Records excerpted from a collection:
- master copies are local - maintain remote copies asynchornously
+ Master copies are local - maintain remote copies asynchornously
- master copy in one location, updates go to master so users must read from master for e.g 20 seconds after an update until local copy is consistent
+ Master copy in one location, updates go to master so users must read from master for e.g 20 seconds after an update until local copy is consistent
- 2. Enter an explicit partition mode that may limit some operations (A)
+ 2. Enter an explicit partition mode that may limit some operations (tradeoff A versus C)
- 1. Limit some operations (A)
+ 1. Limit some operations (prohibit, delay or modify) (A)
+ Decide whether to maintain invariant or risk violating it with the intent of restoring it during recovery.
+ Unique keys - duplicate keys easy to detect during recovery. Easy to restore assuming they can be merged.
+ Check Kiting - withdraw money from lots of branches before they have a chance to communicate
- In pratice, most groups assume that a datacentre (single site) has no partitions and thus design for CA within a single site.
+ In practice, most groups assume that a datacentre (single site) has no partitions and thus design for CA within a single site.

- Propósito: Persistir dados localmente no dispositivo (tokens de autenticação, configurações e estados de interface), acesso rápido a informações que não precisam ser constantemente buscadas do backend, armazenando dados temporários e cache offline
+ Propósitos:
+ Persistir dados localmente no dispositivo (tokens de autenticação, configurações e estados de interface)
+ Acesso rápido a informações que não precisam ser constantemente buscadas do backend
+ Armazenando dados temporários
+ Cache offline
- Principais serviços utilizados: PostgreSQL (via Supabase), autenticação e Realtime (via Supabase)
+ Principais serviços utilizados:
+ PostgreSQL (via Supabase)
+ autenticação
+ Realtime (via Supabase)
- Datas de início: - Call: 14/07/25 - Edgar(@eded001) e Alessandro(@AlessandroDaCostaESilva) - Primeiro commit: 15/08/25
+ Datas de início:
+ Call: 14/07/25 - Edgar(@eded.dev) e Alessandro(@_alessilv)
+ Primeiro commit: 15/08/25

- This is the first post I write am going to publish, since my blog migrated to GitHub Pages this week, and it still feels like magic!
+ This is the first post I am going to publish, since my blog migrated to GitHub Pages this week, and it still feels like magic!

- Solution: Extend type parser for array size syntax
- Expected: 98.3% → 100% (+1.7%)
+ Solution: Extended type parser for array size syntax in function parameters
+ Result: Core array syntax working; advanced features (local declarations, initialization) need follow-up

# Goal of the exercise:
Every line above that includes the string "precisam" needs to be copied.

# Output:
- Propósito: Persistir dados localmente no dispositivo (tokens de autenticação, configurações e estados de interface), acesso rápido a informações que não precisam ser constantemente buscadas do backend, armazenando dados temporários e cache offline
+ Acesso rápido a informações que não precisam ser constantemente buscadas do backend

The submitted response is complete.